L’arrêté du 1er février 2010 du ministère impose la mise en place de mesures de surveillance des installations d’eau chaude sanitaire dans les établissements recevant du public (ERP).
Ces prescriptions s’appliquent aux installations collectives de production, de stockage et de distribution d’eau chaude sanitaire qui alimentent les établissements de santé, les établissements sociaux et médico-sociaux, les établissements pénitentiaires, les hôtels et résidences de tourisme, les campings et les autres ERP qui possèdent des points d’usage à risque (douches, douchettes, bains à remous ou à jets, etc.)
Le responsable des installations doit mettre en œuvre une surveillance de ses installations afin de vérifier que les seuils sont respectés en permanence au niveau de tous les points d’usage à risque (les dénombrements en Legionella pneumophila doivent être inférieurs à 1 000 unités formant colonie par litre au niveau de tous les points d’usage à risque).

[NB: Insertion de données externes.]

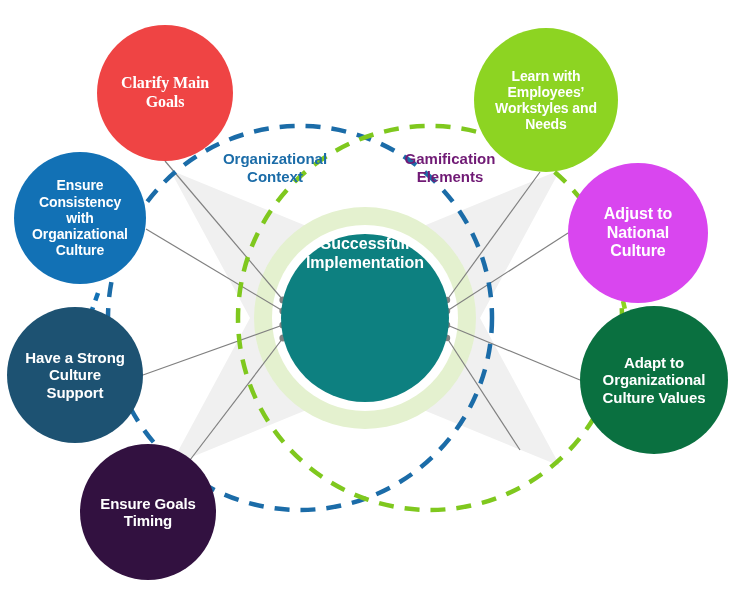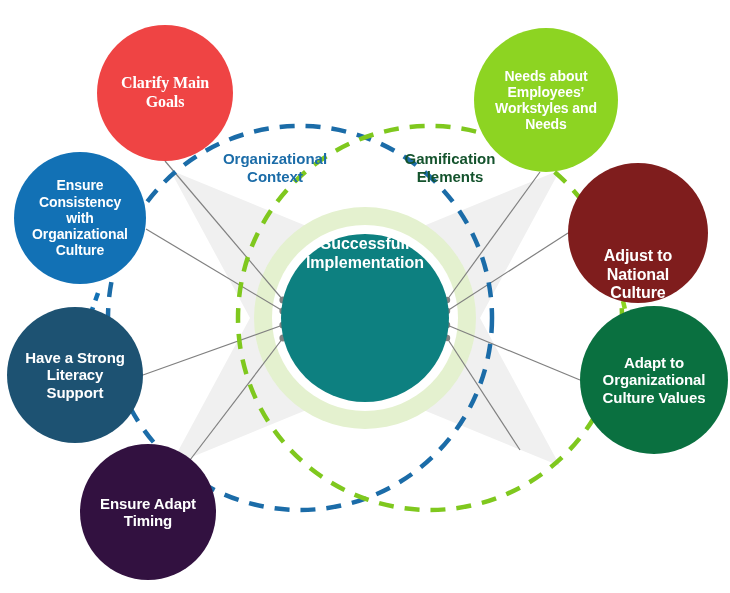--- a/index.html
+++ b/index.html
@@ -142,7 +142,7 @@
   </div>
 
   <div class="node-circle" style="left:474px; top:28px; width:144px; height:144px; background:#8DD422; font-size:14px;">
-    <span class="node-label">Needs about
+    <span class="node-label">Learn with
 Employees’
 Workstyles and
 Needs</span>

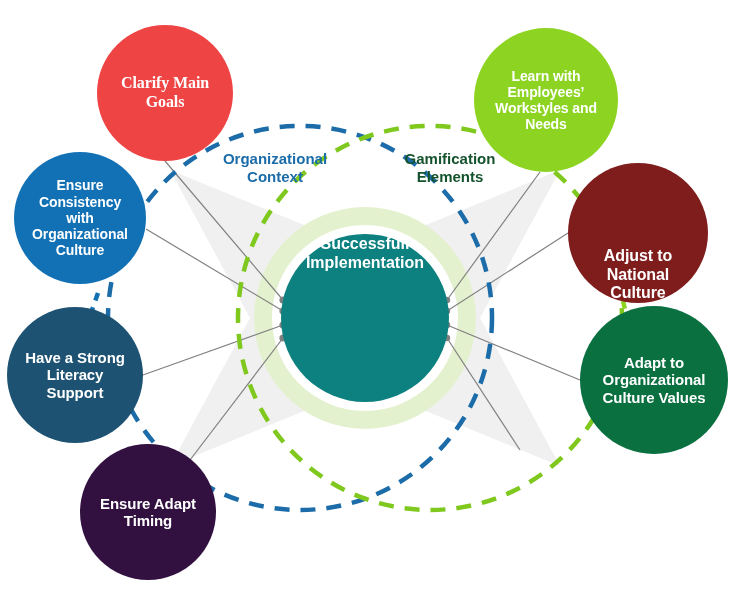--- a/index.html
+++ b/index.html
@@ -114,7 +114,7 @@
   <div class="ring-label" style="left:200px; top:150px; width:150px; color:#1B6CA8;">Organizational
 Context</div>
 
-  <div class="ring-label" style="left:385px; top:150px; width:130px; color:#14532d;">Gamification
+  <div class="ring-label" style="left:385px; top:150px; width:130px; color:#701a75;">Gamification
 Elements</div>
 
   <div class="node-circle" style="left:97px; top:25px; width:136px; height:136px; background:#ef4444; font-size:16px;font-family:Liberation Serif, serif;">

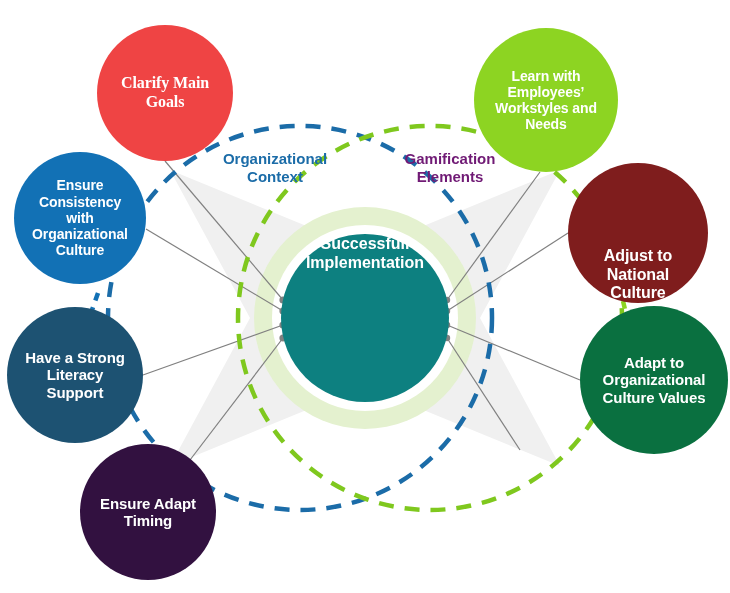--- a/index.html
+++ b/index.html
@@ -148,7 +148,7 @@
 Needs</span>
   </div>
 
-  <div class="node-circle" style="left:568px; top:163px; width:140px; height:140px; background:#7f1d1d; font-size:16px;align-items:flex-end;">
+  <div class="node-circle" style="left:568px; top:163px; width:140px; height:140px; background:#d946ef; font-size:16px;">
     <span class="node-label">Adjust to
 National
 Culture</span>

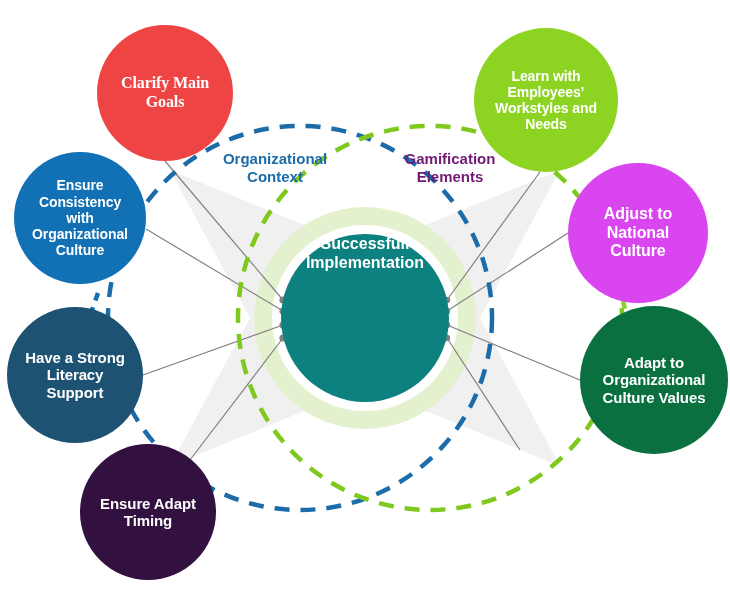--- a/index.html
+++ b/index.html
@@ -132,7 +132,7 @@
 
   <div class="node-circle" style="left:7px; top:307px; width:136px; height:136px; background:#1D5272; font-size:15px;">
     <span class="node-label">Have a Strong
-Literacy
+Culture
 Support</span>
   </div>
 

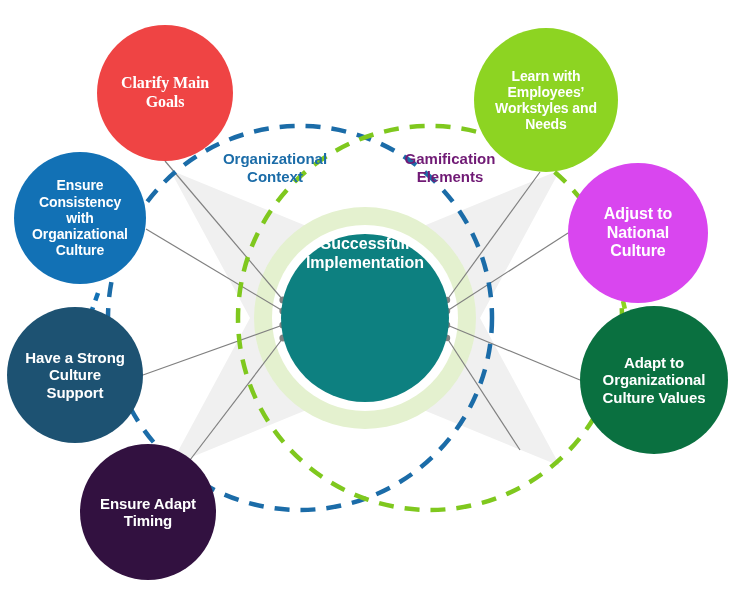--- a/index.html
+++ b/index.html
@@ -137,7 +137,7 @@
   </div>
 
   <div class="node-circle" style="left:80px; top:444px; width:136px; height:136px; background:#321140; font-size:15px;">
-    <span class="node-label">Ensure Adapt
+    <span class="node-label">Ensure Goals
 Timing</span>
   </div>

Cette surveillance repose notamment sur des mesures de la température de l’eau et des campagnes d’analyse de légionelles dans chacun des réseaux d’eau chaude sanitaire, aux fréquences de contrôle minimales (cf. annexes de l’arrêté ).
Le responsable des installations fait réaliser les prélèvements d’eau et analyses de légionelles par un laboratoire accrédité pour le paramètre légionelles par le Comité français d’accréditation ou tout autre organisme d’accréditation équivalent européen signataire de l’accord multilatéral pris dans le cadre de la coordination européenne des organismes d’accréditation.
Depuis le 1er juillet 2010 pour les établissements de santé et les établissements sociaux et médico-sociaux d’hébergement pour personnes âgées.
A compter du 1er janvier 2011 pour les hôtels et résidences de tourisme, les campings, les autres établissements sociaux et médico-sociaux et les établissements pénitentiaires.
A compter du 1er janvier 2012, pour les autres établissements recevant du public.